_Your assignment_
Go through the following data and transcribe exactly the stretch of lines from the one holding "border-bottom: 6px solid" to the one holding "none -> <span>", both included.

_Records provided_
******************************

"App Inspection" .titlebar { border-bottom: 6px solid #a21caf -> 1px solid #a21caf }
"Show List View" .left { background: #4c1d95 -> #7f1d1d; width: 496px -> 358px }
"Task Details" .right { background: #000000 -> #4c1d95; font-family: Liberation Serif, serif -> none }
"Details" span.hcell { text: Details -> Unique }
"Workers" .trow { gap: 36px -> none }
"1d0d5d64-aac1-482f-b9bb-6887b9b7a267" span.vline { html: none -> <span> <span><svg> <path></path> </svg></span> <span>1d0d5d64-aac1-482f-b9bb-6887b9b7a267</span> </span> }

******************************

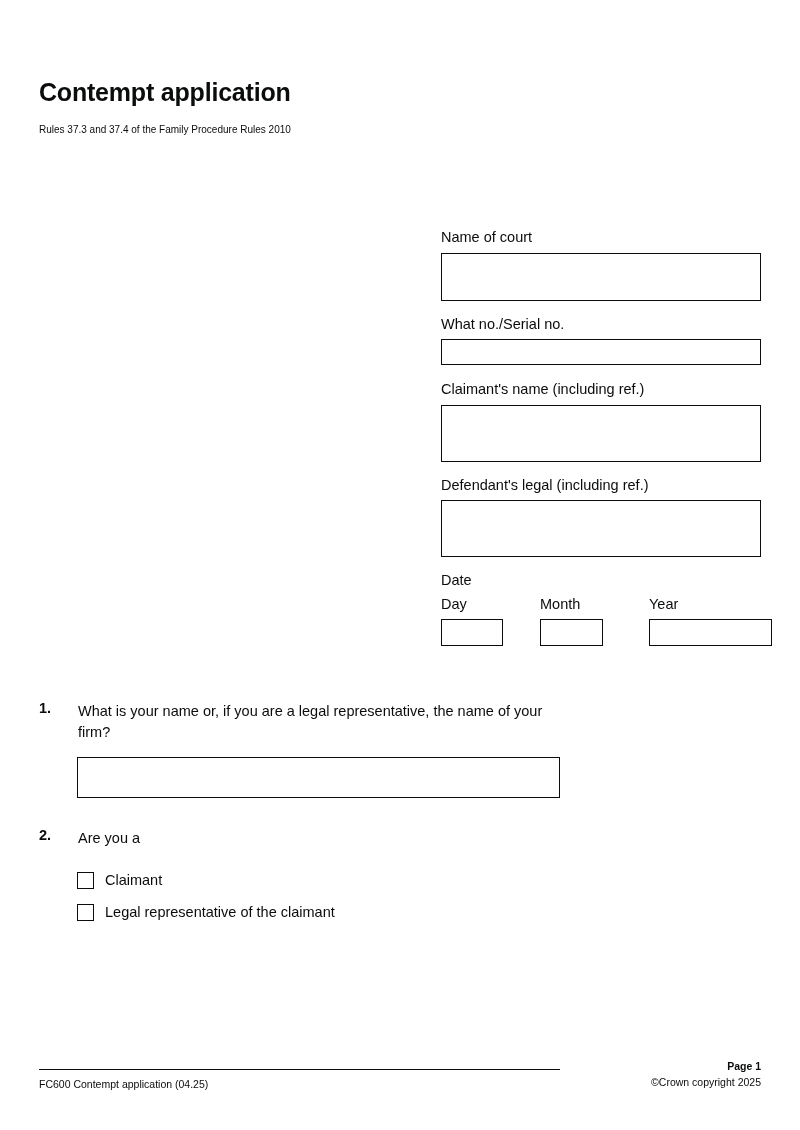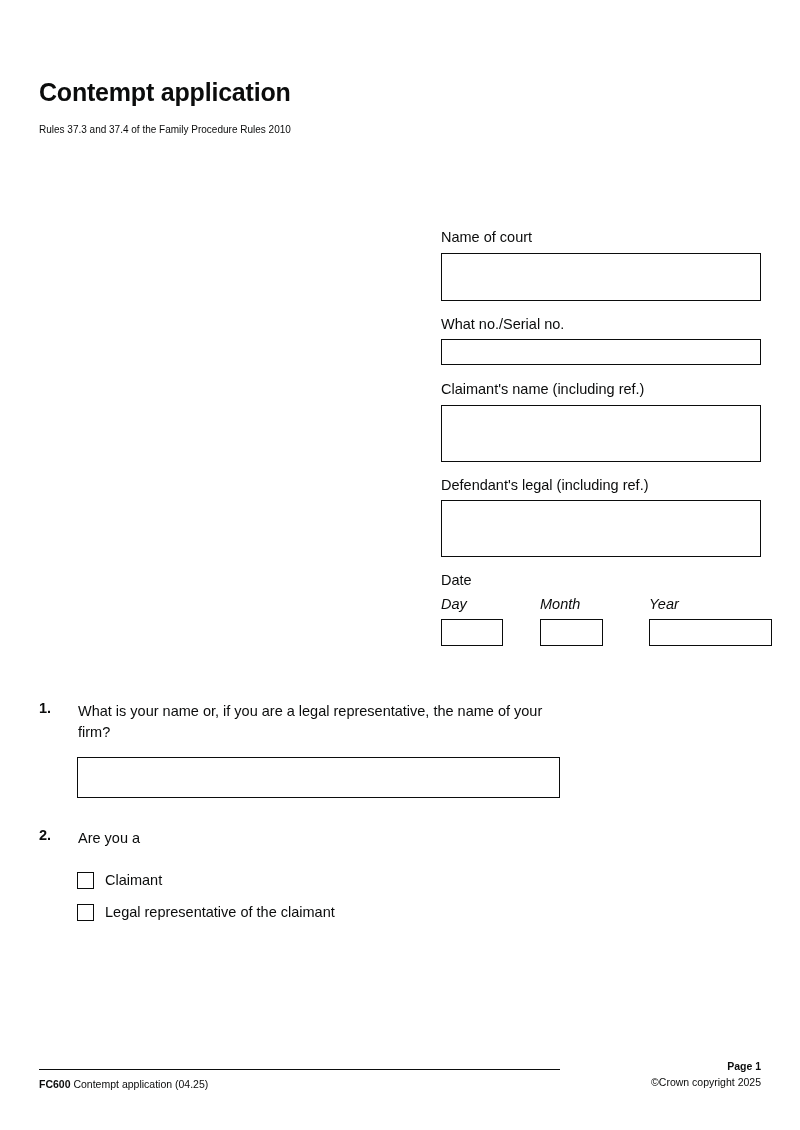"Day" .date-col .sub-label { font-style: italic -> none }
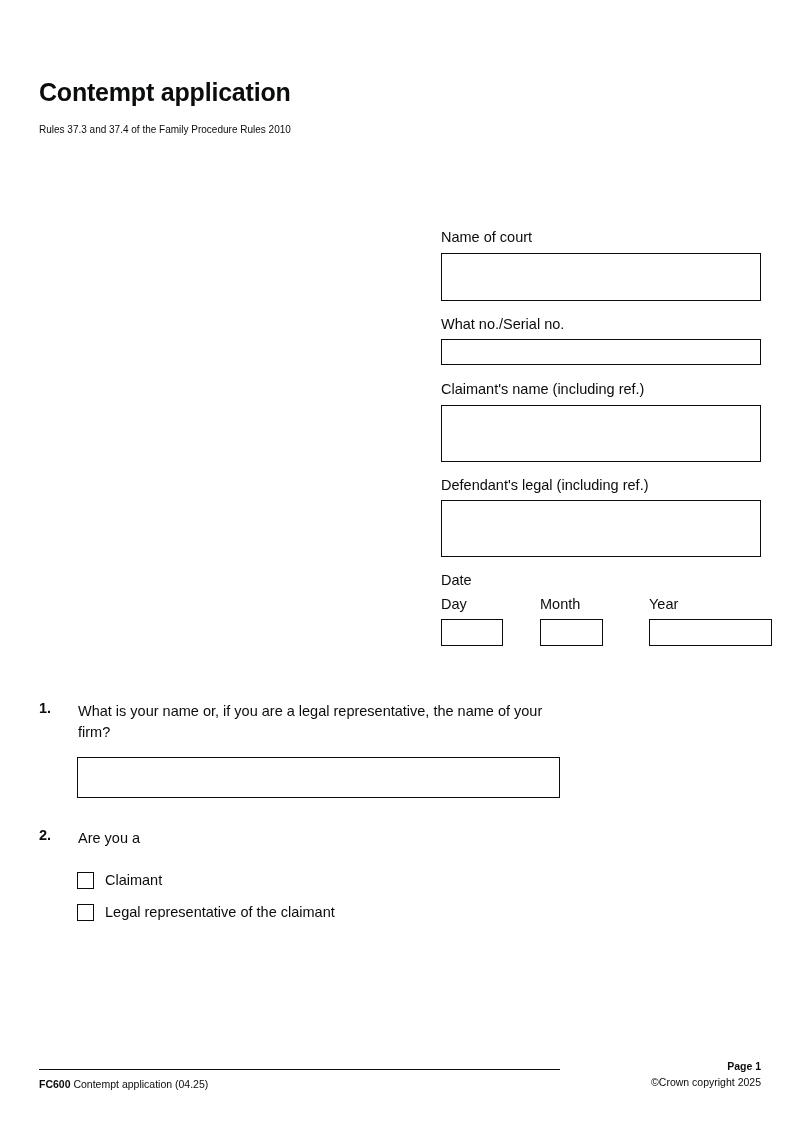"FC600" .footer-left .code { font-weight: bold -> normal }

******************************

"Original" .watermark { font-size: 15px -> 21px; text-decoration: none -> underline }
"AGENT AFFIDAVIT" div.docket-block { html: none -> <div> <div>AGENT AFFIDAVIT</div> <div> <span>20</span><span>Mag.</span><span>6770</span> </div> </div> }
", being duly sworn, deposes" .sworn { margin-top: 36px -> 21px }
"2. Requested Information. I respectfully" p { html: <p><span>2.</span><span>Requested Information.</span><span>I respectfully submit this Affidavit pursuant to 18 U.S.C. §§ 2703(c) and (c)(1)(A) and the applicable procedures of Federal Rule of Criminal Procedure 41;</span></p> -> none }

******************************

_Task output_
"App Inspection" .titlebar { border-bottom: 6px solid #a21caf -> 1px solid #a21caf }
"Show List View" .left { background: #4c1d95 -> #7f1d1d; width: 496px -> 358px }
"Task Details" .right { background: #000000 -> #4c1d95; font-family: Liberation Serif, serif -> none }
"Details" span.hcell { text: Details -> Unique }
"Workers" .trow { gap: 36px -> none }
"1d0d5d64-aac1-482f-b9bb-6887b9b7a267" span.vline { html: none -> <span> <span><svg> <path></path> </svg></span> <span>1d0d5d64-aac1-482f-b9bb-6887b9b7a267</span> </span> }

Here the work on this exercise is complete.